Member of the Washington House of Representatives from the 9th district
- In office 1957–1973

Personal details
- Born: September 26, 1917 Spokane, Washington, U.S.
- Died: January 25, 2014 (aged 96) Spokane, Washington, U.S.
- Party: Republican
- Spouse: Jean Comegys ​(m. 1940)​
- Relations: Harry E. Goldsworthy (brother)
- Parent: Harry Goldsworthy (father);
- Alma mater: Washington State University

Military service
- Branch/service: United States Air Force
- Years of service: 1940–1975
- Rank: Major General
- Battles/wars: World War II Korean War

= Robert F. Goldsworthy =

American politician

Robert Flood Goldsworthy (September 26, 1917 – January 25, 2014) was a state legislator in the U.S. state of Washington. He was born in Spokane. He is also a retired major general in the United States Air Force. He served 9th district in the Washington House of Representatives from 1957 to 1973 as a Republican.

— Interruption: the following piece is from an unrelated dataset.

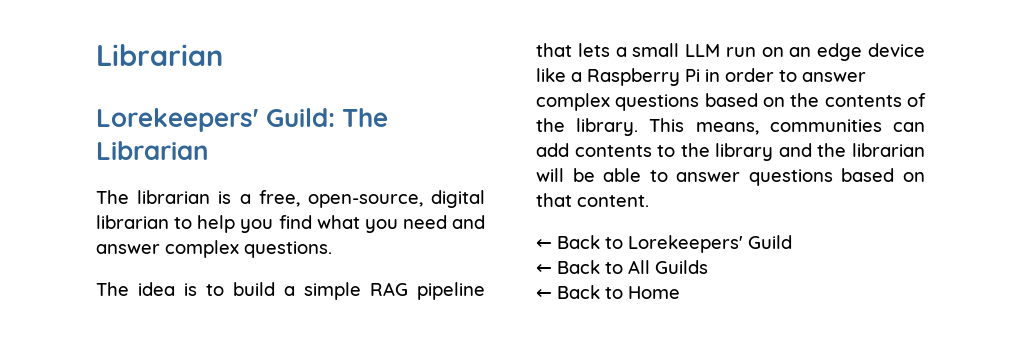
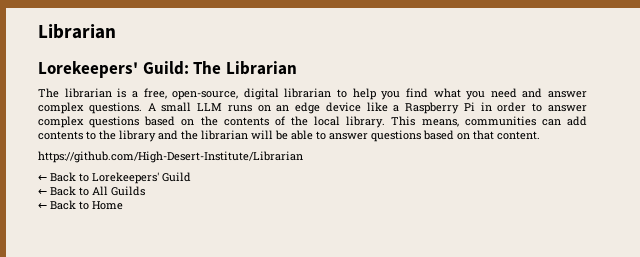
- The librarian is a free, open-source, digital librarian to help you find what you need and answer complex questions.
- The idea is to build a simple RAG pipeline that lets a small LLM run on an edge device like a Raspberry Pi in order to answer complex questions based on the contents of the library.
+ The librarian is a free, open-source, digital librarian to help you find what you need and answer complex questions. A small LLM runs on an edge device like a Raspberry Pi in order to answer complex questions based on the contents of the local library.
+ https://github.com/High-Desert-Institute/Librarian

Goldsworthy served in the United States Air Force during World War II and the Korean War, and was kept as a prisoner of war in Japan during the former. He retired from the Air Force in 1975. He died at the age of 96 in January 2014. His wife, Jean died less than a year later, on January 15, 2015. They survived by her son Robert, her daughter Jill, their six grandchildren and eight great-grandchildren.